The 1400cc Stock Cars hold very similar build specification to the 2-Litre Nationals, with cars being armoured all the way around. The major difference between the two are the different cars used. The smaller engine capacity means cars are a lot smaller and lighter. Most are front-wheel drive like the Vauxhall Corsa, Vauxhall Tigra and Honda Civic, however the class does allow the rear-wheel drive Toyota Starlet.

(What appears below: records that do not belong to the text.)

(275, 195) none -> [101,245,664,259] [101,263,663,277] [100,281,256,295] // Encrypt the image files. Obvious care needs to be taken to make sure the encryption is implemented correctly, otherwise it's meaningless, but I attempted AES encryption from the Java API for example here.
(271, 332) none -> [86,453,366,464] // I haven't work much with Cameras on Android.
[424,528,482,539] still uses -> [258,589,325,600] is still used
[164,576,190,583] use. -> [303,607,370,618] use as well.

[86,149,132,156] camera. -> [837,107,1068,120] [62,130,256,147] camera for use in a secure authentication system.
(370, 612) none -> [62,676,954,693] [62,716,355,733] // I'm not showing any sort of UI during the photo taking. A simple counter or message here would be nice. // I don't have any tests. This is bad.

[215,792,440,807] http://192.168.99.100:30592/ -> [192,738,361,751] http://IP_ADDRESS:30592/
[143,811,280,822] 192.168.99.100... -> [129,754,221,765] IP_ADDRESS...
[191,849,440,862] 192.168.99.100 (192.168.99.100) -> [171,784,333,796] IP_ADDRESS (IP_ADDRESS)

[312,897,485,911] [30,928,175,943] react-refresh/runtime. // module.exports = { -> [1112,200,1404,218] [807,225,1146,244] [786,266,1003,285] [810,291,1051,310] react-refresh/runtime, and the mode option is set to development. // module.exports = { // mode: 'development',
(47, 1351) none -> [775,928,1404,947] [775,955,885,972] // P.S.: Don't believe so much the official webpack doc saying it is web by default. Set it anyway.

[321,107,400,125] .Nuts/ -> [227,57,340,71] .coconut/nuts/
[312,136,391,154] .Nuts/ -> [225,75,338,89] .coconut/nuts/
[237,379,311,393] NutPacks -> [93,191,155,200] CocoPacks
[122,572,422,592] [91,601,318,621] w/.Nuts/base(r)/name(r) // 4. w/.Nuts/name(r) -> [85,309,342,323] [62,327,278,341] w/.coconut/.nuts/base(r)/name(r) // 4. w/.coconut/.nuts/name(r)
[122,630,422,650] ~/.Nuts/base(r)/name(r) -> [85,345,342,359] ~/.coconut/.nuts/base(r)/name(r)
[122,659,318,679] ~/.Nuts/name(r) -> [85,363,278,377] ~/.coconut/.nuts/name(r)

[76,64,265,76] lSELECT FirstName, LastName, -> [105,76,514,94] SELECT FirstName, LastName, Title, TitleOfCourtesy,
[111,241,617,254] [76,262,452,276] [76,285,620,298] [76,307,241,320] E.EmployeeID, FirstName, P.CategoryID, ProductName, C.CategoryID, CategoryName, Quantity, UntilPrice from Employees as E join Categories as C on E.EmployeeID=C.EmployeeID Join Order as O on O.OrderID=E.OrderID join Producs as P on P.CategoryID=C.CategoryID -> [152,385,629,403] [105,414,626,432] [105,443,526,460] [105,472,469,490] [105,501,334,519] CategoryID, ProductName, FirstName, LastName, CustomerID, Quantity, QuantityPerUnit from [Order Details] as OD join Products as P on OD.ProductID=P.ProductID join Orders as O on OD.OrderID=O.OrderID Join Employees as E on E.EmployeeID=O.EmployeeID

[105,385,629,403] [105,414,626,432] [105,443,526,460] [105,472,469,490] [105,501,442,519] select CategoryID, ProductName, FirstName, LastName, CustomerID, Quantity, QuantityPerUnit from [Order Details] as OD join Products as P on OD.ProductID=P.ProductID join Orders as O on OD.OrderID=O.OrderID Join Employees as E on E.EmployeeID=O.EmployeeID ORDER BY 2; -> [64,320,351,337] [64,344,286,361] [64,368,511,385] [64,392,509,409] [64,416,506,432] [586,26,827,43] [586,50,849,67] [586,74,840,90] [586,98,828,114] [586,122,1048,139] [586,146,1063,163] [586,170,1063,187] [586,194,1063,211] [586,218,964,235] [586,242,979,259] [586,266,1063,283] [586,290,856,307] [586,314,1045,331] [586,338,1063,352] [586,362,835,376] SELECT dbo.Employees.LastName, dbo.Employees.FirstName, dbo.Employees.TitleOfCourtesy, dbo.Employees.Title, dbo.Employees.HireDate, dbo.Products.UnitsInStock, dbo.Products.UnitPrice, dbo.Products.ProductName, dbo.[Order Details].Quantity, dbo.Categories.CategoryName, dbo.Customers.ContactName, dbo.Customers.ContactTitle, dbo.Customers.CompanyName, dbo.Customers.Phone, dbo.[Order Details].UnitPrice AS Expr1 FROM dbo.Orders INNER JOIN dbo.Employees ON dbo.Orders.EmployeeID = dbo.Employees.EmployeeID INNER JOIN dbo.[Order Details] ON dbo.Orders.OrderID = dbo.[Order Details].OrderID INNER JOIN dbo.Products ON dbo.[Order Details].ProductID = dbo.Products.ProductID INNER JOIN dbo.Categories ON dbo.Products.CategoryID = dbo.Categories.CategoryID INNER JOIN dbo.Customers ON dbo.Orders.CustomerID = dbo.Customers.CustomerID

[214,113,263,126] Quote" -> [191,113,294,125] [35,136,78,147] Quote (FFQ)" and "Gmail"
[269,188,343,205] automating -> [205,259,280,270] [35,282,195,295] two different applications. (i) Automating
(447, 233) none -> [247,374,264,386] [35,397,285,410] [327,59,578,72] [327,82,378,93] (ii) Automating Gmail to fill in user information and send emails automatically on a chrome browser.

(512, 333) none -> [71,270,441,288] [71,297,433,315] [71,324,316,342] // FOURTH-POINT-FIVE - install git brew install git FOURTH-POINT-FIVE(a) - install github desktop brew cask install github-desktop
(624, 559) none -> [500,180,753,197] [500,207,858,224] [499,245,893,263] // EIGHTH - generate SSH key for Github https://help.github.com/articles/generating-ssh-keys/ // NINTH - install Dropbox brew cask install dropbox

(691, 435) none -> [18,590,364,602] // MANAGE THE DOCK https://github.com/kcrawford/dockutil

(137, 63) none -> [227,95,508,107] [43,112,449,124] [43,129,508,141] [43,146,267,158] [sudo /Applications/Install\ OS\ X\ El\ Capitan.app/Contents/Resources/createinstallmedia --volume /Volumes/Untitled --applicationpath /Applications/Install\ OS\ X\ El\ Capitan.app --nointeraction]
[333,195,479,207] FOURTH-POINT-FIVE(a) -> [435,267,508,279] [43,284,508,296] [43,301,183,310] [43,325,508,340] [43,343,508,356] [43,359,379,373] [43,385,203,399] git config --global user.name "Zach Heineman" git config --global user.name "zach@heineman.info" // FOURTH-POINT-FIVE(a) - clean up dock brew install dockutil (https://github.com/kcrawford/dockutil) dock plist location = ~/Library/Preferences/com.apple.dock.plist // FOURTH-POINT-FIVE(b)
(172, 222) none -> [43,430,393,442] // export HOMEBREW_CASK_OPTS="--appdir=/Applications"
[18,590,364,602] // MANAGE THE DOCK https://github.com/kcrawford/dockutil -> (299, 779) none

Rebels are a one-make purpose built formula also using the 850cc reliant engine with slight modifications, in a steel chassis with 'retro' plastic panels designed to give the look of a scaled down post-war Ford Popular.

==Hot Rods==

Hot Rods are a non-contact race formula where each vehicle is based on a road car, or made to resemble a road going counterpart. The concept for the National series is similar to that of NASCAR. The cars that race resemble production cars, but are in fact purpose built space frame chassis with a Kevlar body which mimics a production car. Other Hot Rod categories do make use of standard production body/chassis.

==Bangers==

Bangers are production cars that are raced with modifications for safety such as reinforced drivers' doors, H-frame roll cages added and all glass removed. The racing can be either "full contact" or limited contact. Full contact is when wrecking usually takes more importance than the racing with drivers some times having head on crashes to take out opponents. Limited contact on the other hand only allows some lighter crashing and spinning of cars with the racing aspect still being a key focal point. That said, this sport is not a Destruction Derby, although some banger meetings do end with one.

==Junior formulas==
Ministox are one of the most popular routes for junior drivers to progress into senior stock car classes. Every car racing in must be derived from a Mini branded car. The cars resemble both senior closed wheel stock car classes in their build, but the speeds reached are generally lower to reduce risk levels. Drivers are encouraged to learn the racecraft and tactics that the senior drivers use in the 1400cc and 2-Litre Nationals.

Together with the Ministox, there are several formulae that cater for junior drivers interested in progressing up contact formulas.

There are also several non-contact classes for the juniors, which are often cheap and accessible steps towards the senior rod formulas.